DATA RECORDS Start Marker

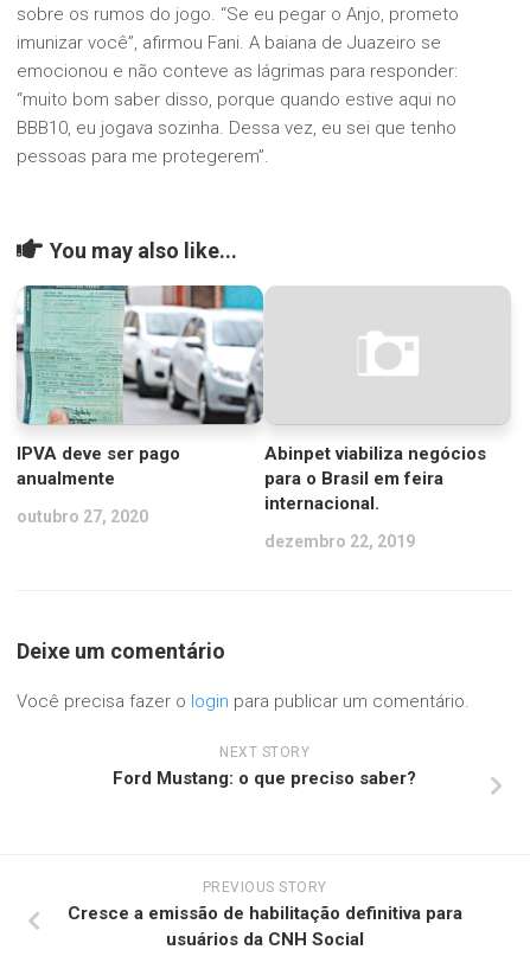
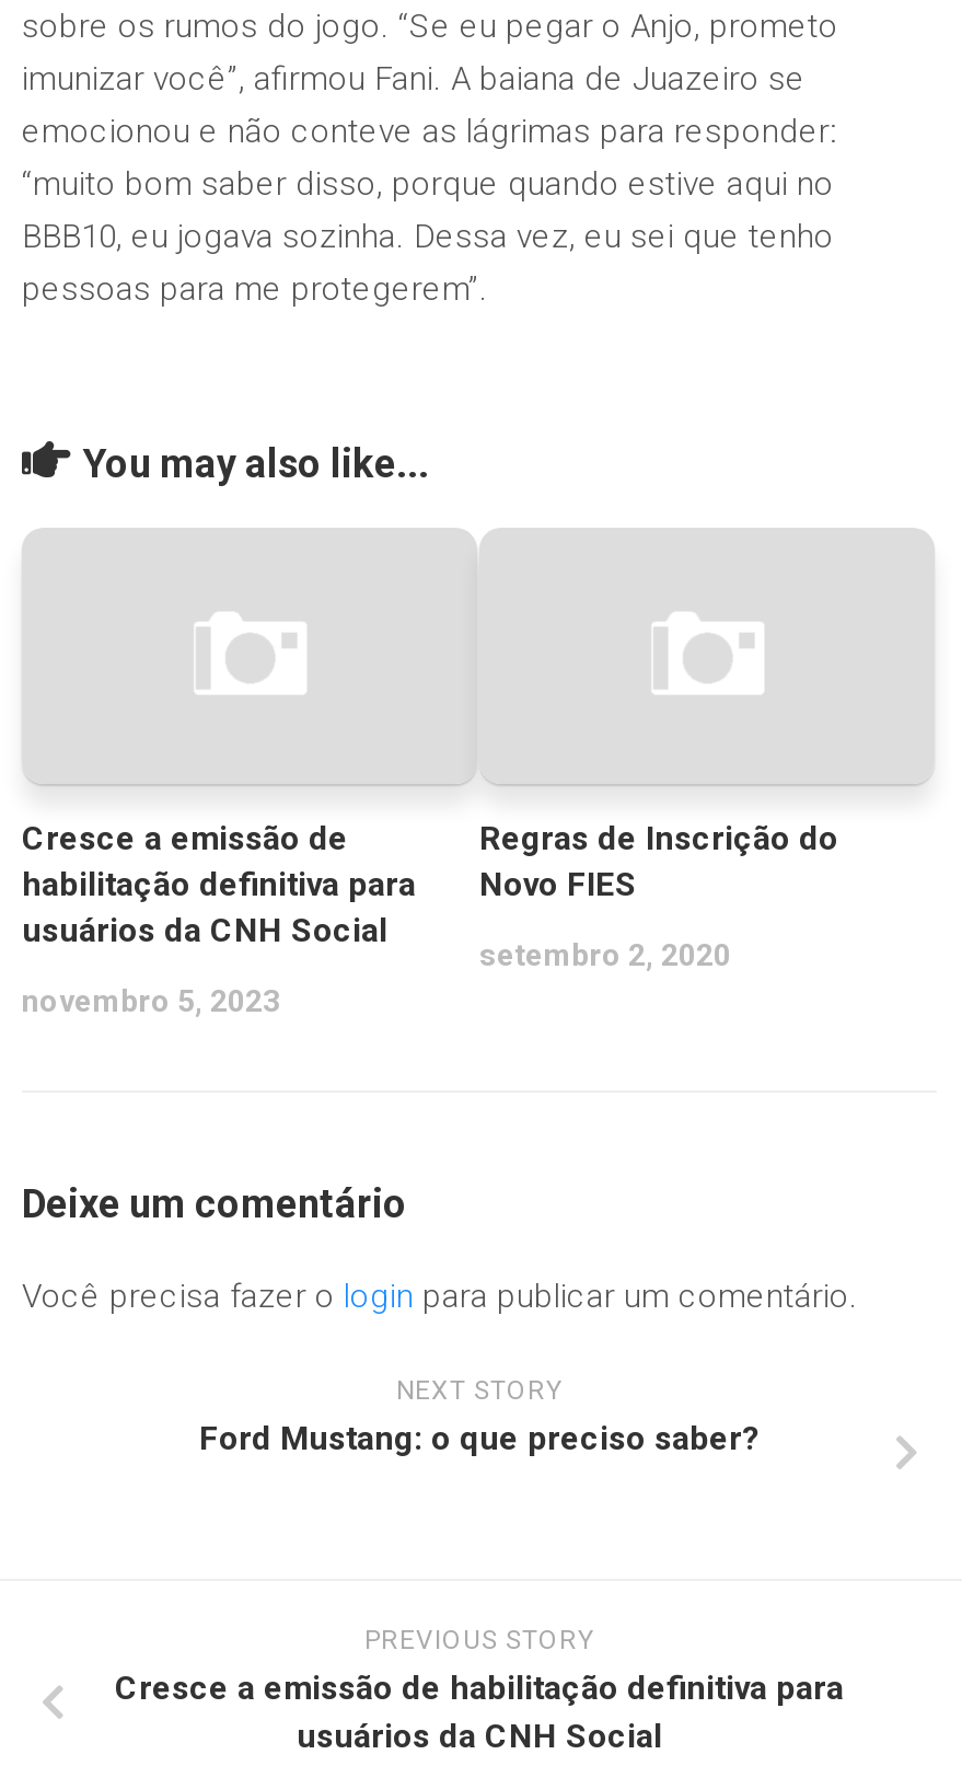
[15,284,264,425] [image] -> none
[17,443,180,489] IPVA deve ser pago | anualmente -> [22,819,416,950] Cresce a emissão de | habilitação definitiva para | usuários da CNH Social
[264,443,486,514] Abinpet viabiliza negócios | para o Brasil em feira | internacional. -> [479,819,838,904] Regras de Inscrição do | Novo FIES
[17,507,148,526] outubro 27, 2020 -> [22,983,280,1018] novembro 5, 2023
[264,532,415,551] dezembro 22, 2019 -> [479,937,731,972] setembro 2, 2020

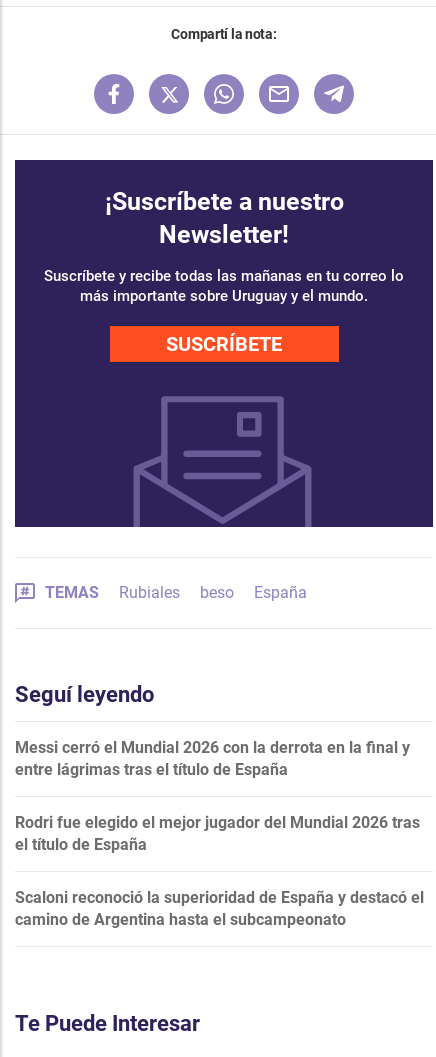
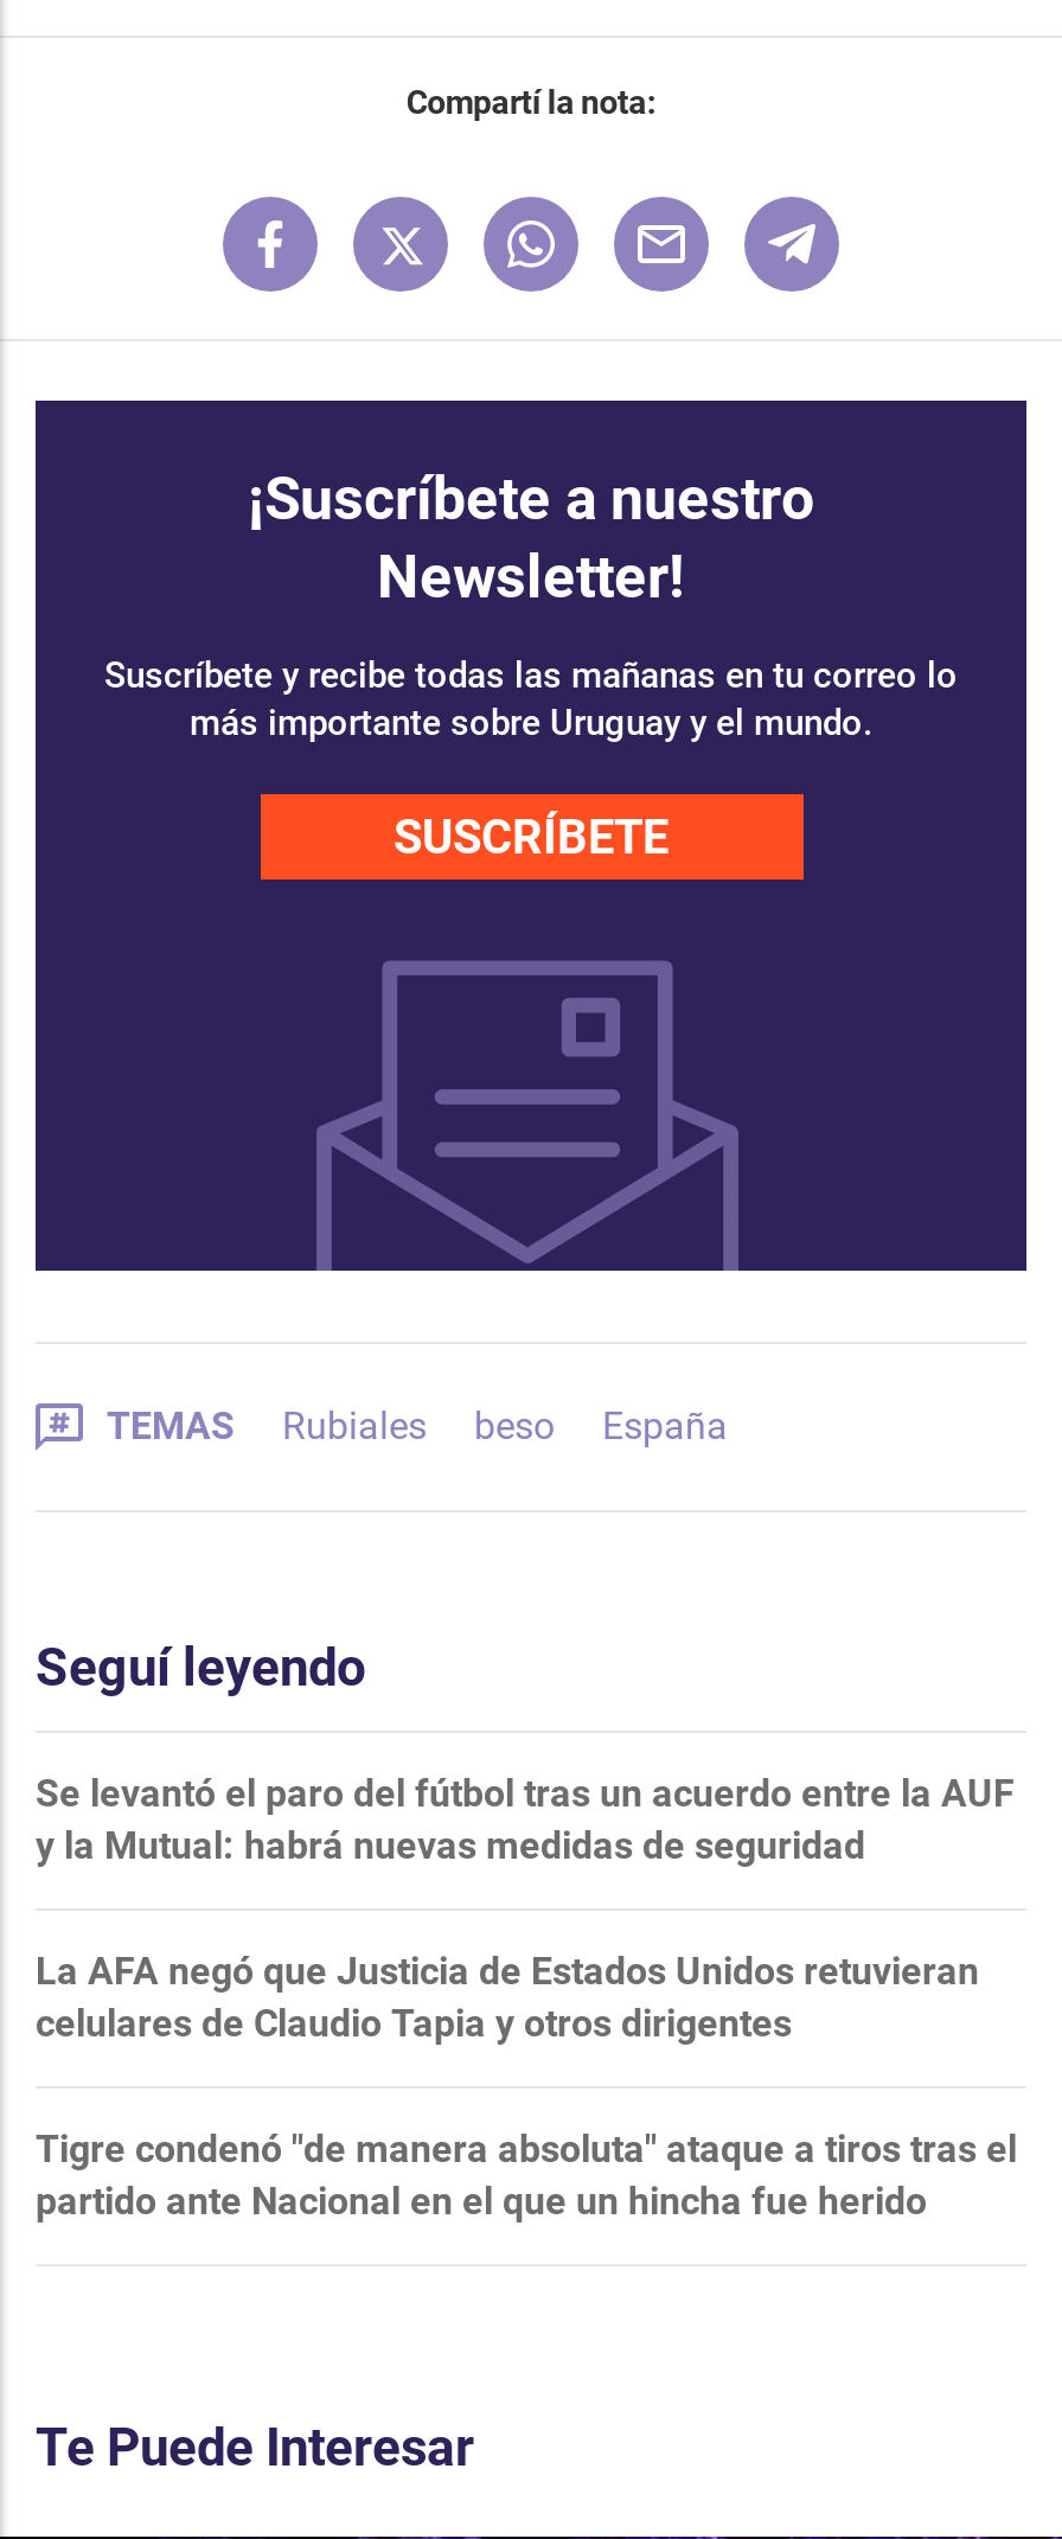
[15,738,410,779] Messi cerró el Mundial 2026 con la derrota en la final y | entre lágrimas tras el título de España -> [36,1770,1015,1867] Se levantó el paro del fútbol tras un acuerdo entre la AUF | y la Mutual: habrá nuevas medidas de seguridad
[15,813,420,854] Rodri fue elegido el mejor jugador del Mundial 2026 tras | el título de España -> [36,1948,979,2045] La AFA negó que Justicia de Estados Unidos retuvieran | celulares de Claudio Tapia y otros dirigentes
[15,888,424,929] Scaloni reconoció la superioridad de España y destacó el | camino de Argentina hasta el subcampeonato -> [36,2126,1017,2223] Tigre condenó "de manera absoluta" ataque a tiros tras el | partido ante Nacional en el que un hincha fue herido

DATA RECORDS End Marker

● WHAT YOU SHOULD DO:
Each line above that has the word "para" should be copied.

● SOLUTION FOR THIS TASK:
[17,443,180,489] IPVA deve ser pago | anualmente -> [22,819,416,950] Cresce a emissão de | habilitação definitiva para | usuários da CNH Social
[264,443,486,514] Abinpet viabiliza negócios | para o Brasil em feira | internacional. -> [479,819,838,904] Regras de Inscrição do | Novo FIES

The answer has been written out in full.